Дуайт не думал о смерти в будущем. Но умереть из-за собственных мыслей точно не хотел. И дорога через Мохаве помогла. Взялась, взвихрилась серо-желтым ураганом песка, пыли и выжженной до праха земли. И выгнала ненужное из головы сильным точным пинком. И это было правильно. Жестоко и справедливо. Прах к праху. Живым – живое.
Даже если живое кажется неприглядным и почти мертвым. Раскаленное, желто-бурое, темнеющее редкими колючими шарами перекати-поля и силуэтами редко торчащих колючих юкк. Мохаве жила. Чудовищной для других жизнью. Вот только Дуайт-то был своим. И жизнь эту считал обычной и нормальной.
Пустыня разрослась за годы Бойни. Вытянулась в ширину, раскинулась жаркой опухолью, затянув внутрь кусок Нью-Мексико и коснувшись Техаса краем длинного и острого языка. Пустыня жевала людей, как прожаренный хрустящий бекон, переваривала и рожала заново. Другими и необязательно хорошими. Добрые люди жили у фронтира недолго. И, чаще всего, жили они плохо и больно.
Бойня вывернула наизнанку не только сам мир. Бойня старательно разобрала по частям человеческие души. Разложила на крохотные детали, перемешала и оставила, как получилось. Никаких добродетелей без ствола, упершегося в голову. Никаких сожалений без кромки тесака, щекочущего шею.
Жизнь стоит, как пачка патронов сорок пятого калибра. Стоимость души выше. Душа не продается дешевле десятка фунтов серебряных «орлов». Настоящих, не обрезанных, с целыми кромками.
Пинта чистой воды порой дороже человеческой жизни. Ее вес можно измерять в равном объеме пролитой за нее крови. На окраинах Мохаве это актуально. В сердце пустыни это важнее стихов Завета Господня. Хозяин колодца – настоящий король. Если сможет удержать власть и не дать убрать себя кому-то более голодному и злому.
Дуайт не удивился небольшому укреплению, выросшему вокруг колодца, отмеченного на карте ученых. Здесь Мохаве, здесь больше никак.

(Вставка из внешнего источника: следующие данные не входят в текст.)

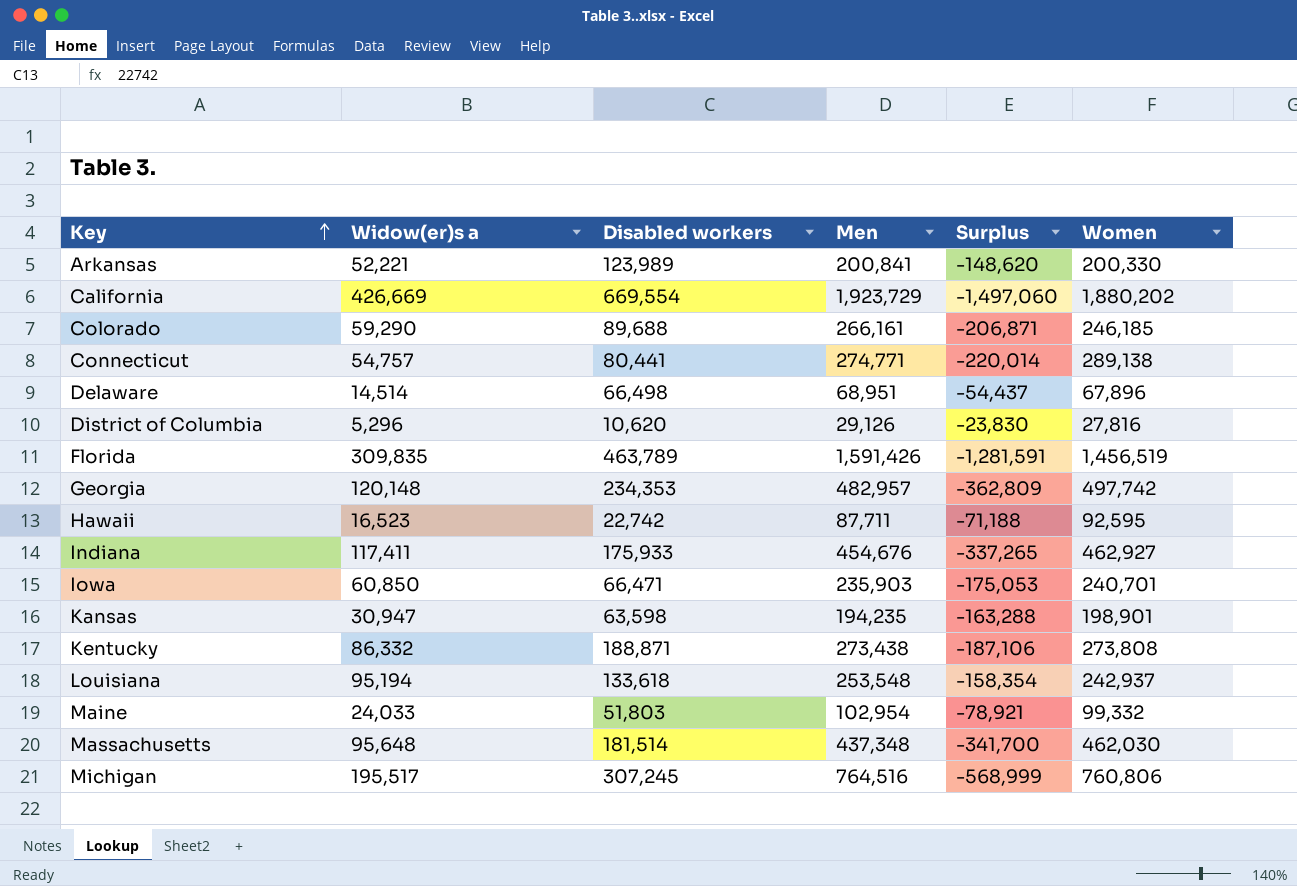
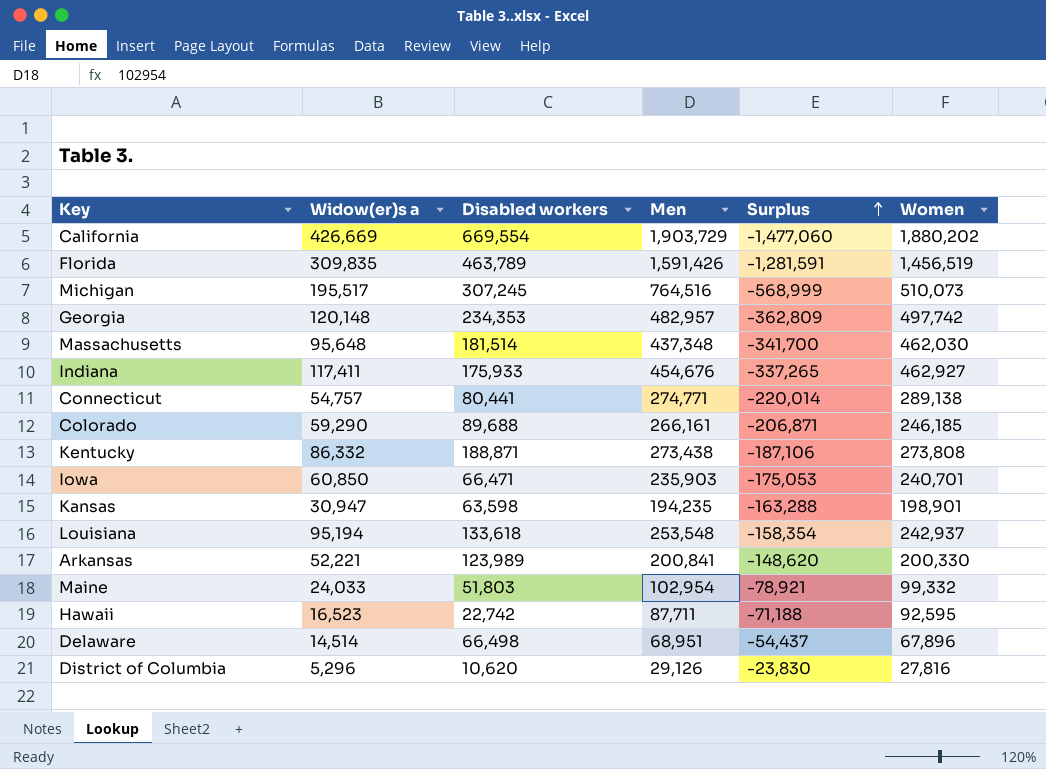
row order: Key ascending -> Surplus ascending
California | Men: 1,923,729 -> 1,903,729
California | Surplus: -1,497,060 -> -1,477,060
Michigan | Women: 760,806 -> 510,073

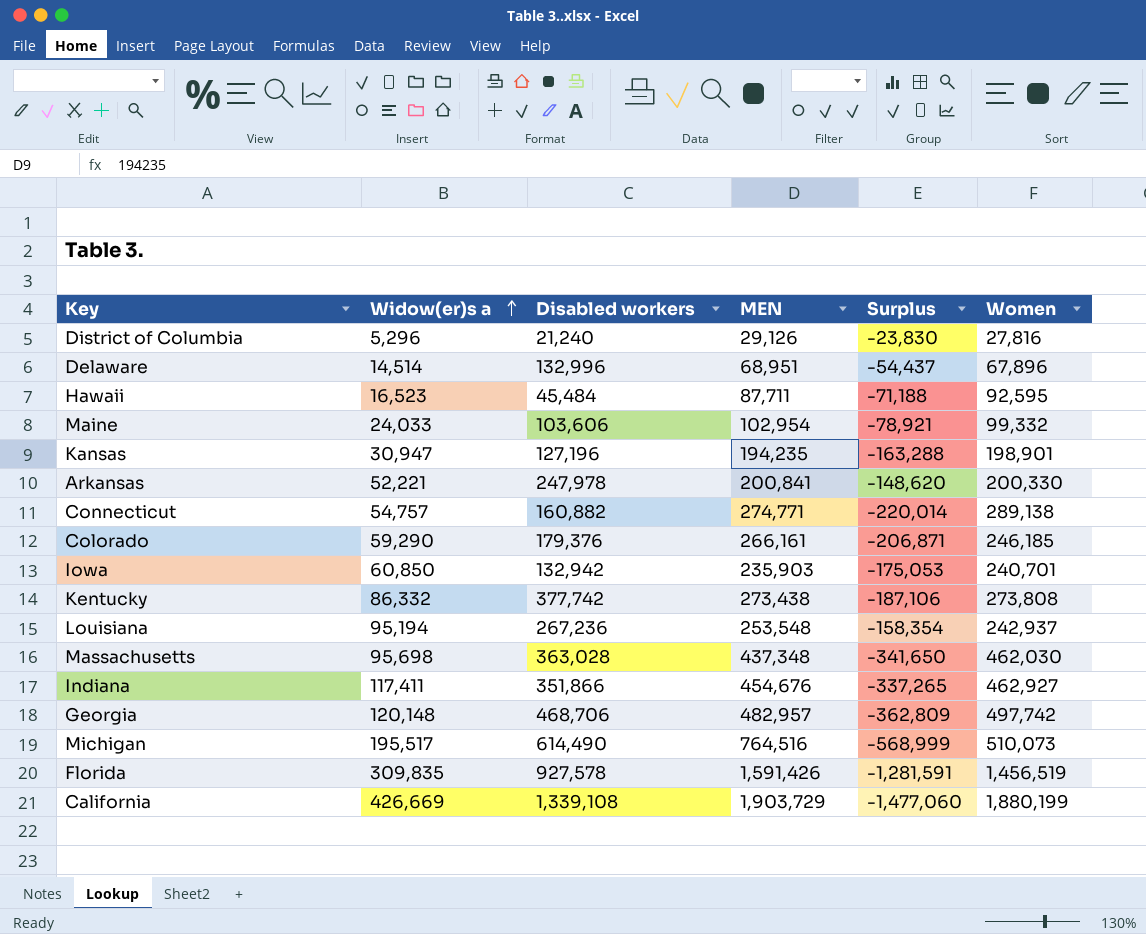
row order: Surplus ascending -> Widow(er)s a ascending
column name: Men -> MEN
District of Columbia | Disabled workers: 10,620 -> 21,240
Delaware | Disabled workers: 66,498 -> 132,996
Hawaii | Disabled workers: 22,742 -> 45,484
Maine | Disabled workers: 51,803 -> 103,606
Kansas | Disabled workers: 63,598 -> 127,196
Arkansas | Disabled workers: 123,989 -> 247,978
Connecticut | Disabled workers: 80,441 -> 160,882
Colorado | Disabled workers: 89,688 -> 179,376
Iowa | Disabled workers: 66,471 -> 132,942
Kentucky | Disabled workers: 188,871 -> 377,742
Louisiana | Disabled workers: 133,618 -> 267,236
Massachusetts | Widow(er)s a: 95,648 -> 95,698
Massachusetts | Disabled workers: 181,514 -> 363,028
Massachusetts | Surplus: -341,700 -> -341,650
Indiana | Disabled workers: 175,933 -> 351,866
Georgia | Disabled workers: 234,353 -> 468,706
Michigan | Disabled workers: 307,245 -> 614,490
Florida | Disabled workers: 463,789 -> 927,578
California | Disabled workers: 669,554 -> 1,339,108
California | Women: 1,880,202 -> 1,880,199

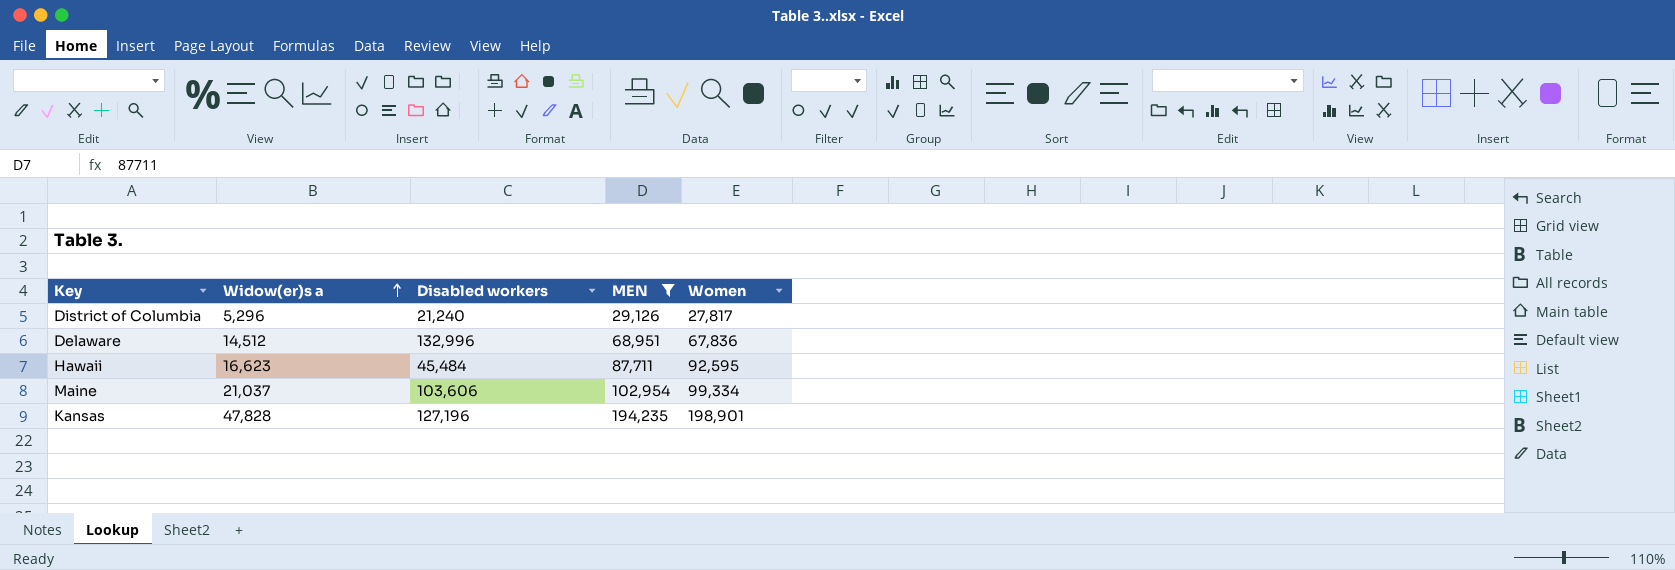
filter: none -> MEN <= 194,235
column Surplus | formula: [Widow(er)s a] - [MEN] -> none
District of Columbia | Women: 27,816 -> 27,817
Delaware | Widow(er)s a: 14,514 -> 14,512
Delaware | Women: 67,896 -> 67,836
Hawaii | Widow(er)s a: 16,523 -> 16,623
Maine | Widow(er)s a: 24,033 -> 21,037
Maine | Women: 99,332 -> 99,334
Kansas | Widow(er)s a: 30,947 -> 47,828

Вот только… зачем им потребовалось ехать сюда? Не лучше было бы обойти стороной? Но Марк твердо ткнул в карту, и спорить с ним никто не подумал.
И лишь когда «Орион», чуть хрустя все же забитыми воздухозаборниками, встал напротив огромного пролома в стене, все стало ясно. Дуайт снова не удивился.
Следы боя начинались уже отсюда. Сложно не заметить полузасыпанные тела, темнеющие на раскаленно-белом песке. Сложно не увидеть россыпь гильз у стен. И еще сложнее не понять этого, если видел часто. Каждый удачный приступ похож на другой, как близнец.
Оставшаяся гарь стелилась у самой земли. Тут и там погибшие жители. Дырки в стенах от пуль и снарядов всех калибров. Вонь сожженных домов, пристроек и самих защитников. Или наоборот. Когда дыры в стенах сделаны вовсе не попаданиями из огнестрельного оружия, а оставлены когтями, рогами или чем-то вроде копий. Остальное не меняется. Разве что жители чаще всего лежат обглоданными, подранными или просто разделаны по частям.
Поселению у пустынного колодца не повезло. На его долю выпал второй вариант. Тут Дуайт ошибиться не мог.
– Дерьмо… – буркнула Мойра. – Хреново дерьмо.